__Work to complete__: No pictures should be carried over. Output all other parts of the entries verbatim.

__Data__:
BEGIN
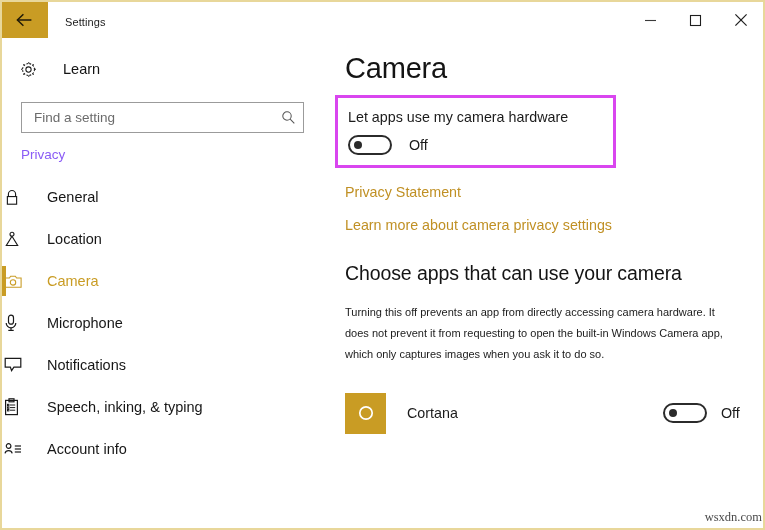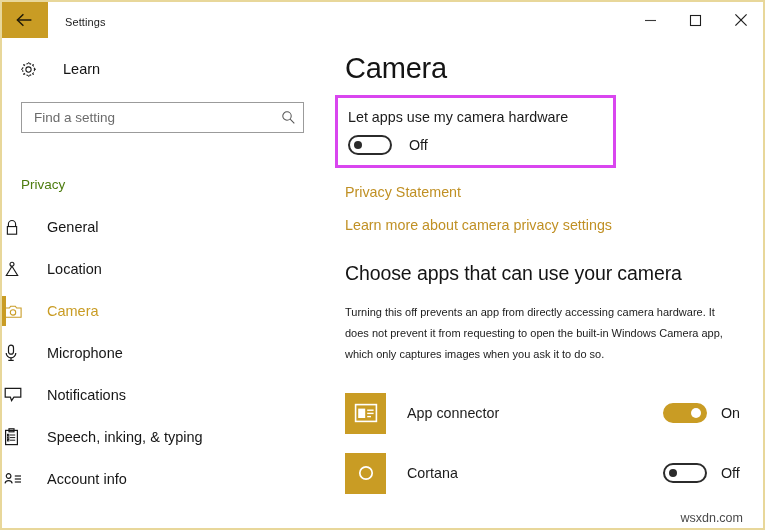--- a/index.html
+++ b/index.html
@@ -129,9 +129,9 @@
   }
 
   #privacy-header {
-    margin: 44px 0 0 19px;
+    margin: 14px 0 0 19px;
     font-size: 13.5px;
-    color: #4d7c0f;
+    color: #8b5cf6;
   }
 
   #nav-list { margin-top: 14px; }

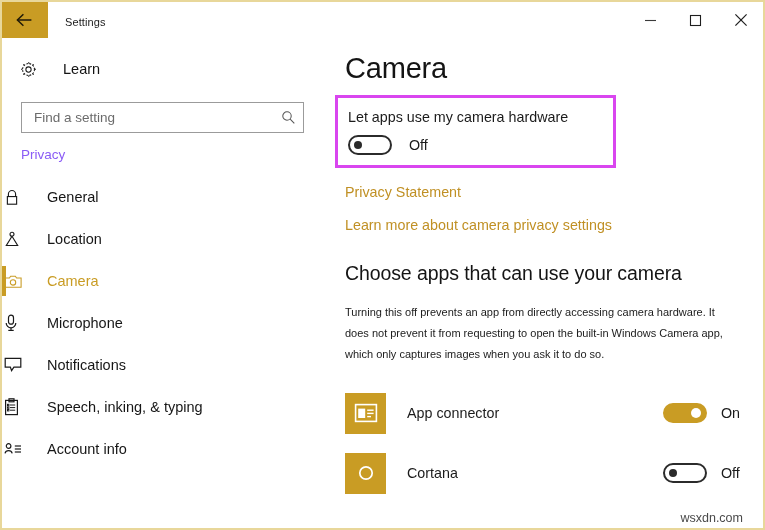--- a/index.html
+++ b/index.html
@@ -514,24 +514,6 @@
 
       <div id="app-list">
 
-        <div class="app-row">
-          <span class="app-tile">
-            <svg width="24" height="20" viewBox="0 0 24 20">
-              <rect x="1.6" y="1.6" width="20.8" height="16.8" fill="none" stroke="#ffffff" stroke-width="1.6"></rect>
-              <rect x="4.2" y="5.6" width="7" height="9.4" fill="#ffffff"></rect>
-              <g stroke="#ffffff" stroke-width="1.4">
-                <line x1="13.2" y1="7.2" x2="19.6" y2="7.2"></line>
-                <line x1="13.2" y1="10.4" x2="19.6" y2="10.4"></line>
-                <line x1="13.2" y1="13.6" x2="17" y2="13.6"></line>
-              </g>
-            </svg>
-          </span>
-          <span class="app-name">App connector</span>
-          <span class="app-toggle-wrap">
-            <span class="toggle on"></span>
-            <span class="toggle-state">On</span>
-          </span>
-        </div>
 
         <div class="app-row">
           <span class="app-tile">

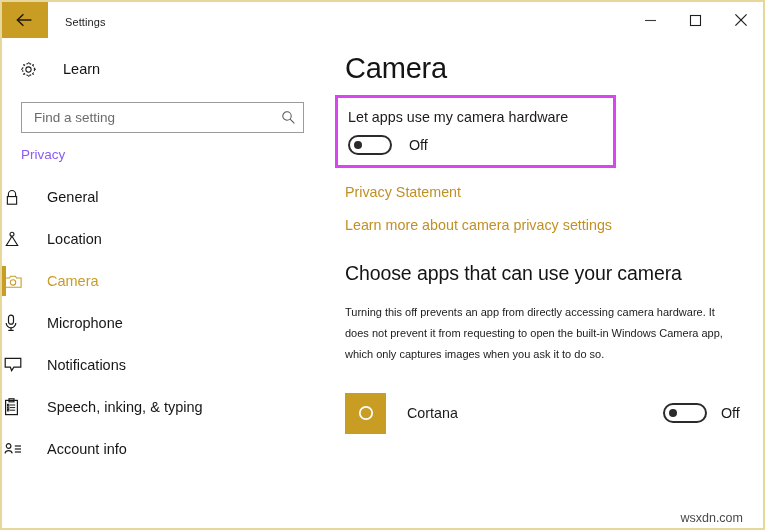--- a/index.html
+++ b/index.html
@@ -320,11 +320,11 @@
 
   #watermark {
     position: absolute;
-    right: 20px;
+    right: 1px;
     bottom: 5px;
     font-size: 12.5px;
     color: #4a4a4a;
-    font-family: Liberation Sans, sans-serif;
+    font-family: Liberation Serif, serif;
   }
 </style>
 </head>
END
__Written answer__:
--- a/index.html
+++ b/index.html
@@ -129,9 +129,9 @@
   }
 
   #privacy-header {
-    margin: 44px 0 0 19px;
+    margin: 14px 0 0 19px;
     font-size: 13.5px;
-    color: #4d7c0f;
+    color: #8b5cf6;
   }
 
   #nav-list { margin-top: 14px; }

--- a/index.html
+++ b/index.html
@@ -514,24 +514,6 @@
 
       <div id="app-list">
 
-        <div class="app-row">
-          <span class="app-tile">
-            <svg width="24" height="20" viewBox="0 0 24 20">
-              <rect x="1.6" y="1.6" width="20.8" height="16.8" fill="none" stroke="#ffffff" stroke-width="1.6"></rect>
-              <rect x="4.2" y="5.6" width="7" height="9.4" fill="#ffffff"></rect>
-              <g stroke="#ffffff" stroke-width="1.4">
-                <line x1="13.2" y1="7.2" x2="19.6" y2="7.2"></line>
-                <line x1="13.2" y1="10.4" x2="19.6" y2="10.4"></line>
-                <line x1="13.2" y1="13.6" x2="17" y2="13.6"></line>
-              </g>
-            </svg>
-          </span>
-          <span class="app-name">App connector</span>
-          <span class="app-toggle-wrap">
-            <span class="toggle on"></span>
-            <span class="toggle-state">On</span>
-          </span>
-        </div>
 
         <div class="app-row">
           <span class="app-tile">

--- a/index.html
+++ b/index.html
@@ -320,11 +320,11 @@
 
   #watermark {
     position: absolute;
-    right: 20px;
+    right: 1px;
     bottom: 5px;
     font-size: 12.5px;
     color: #4a4a4a;
-    font-family: Liberation Sans, sans-serif;
+    font-family: Liberation Serif, serif;
   }
 </style>
 </head>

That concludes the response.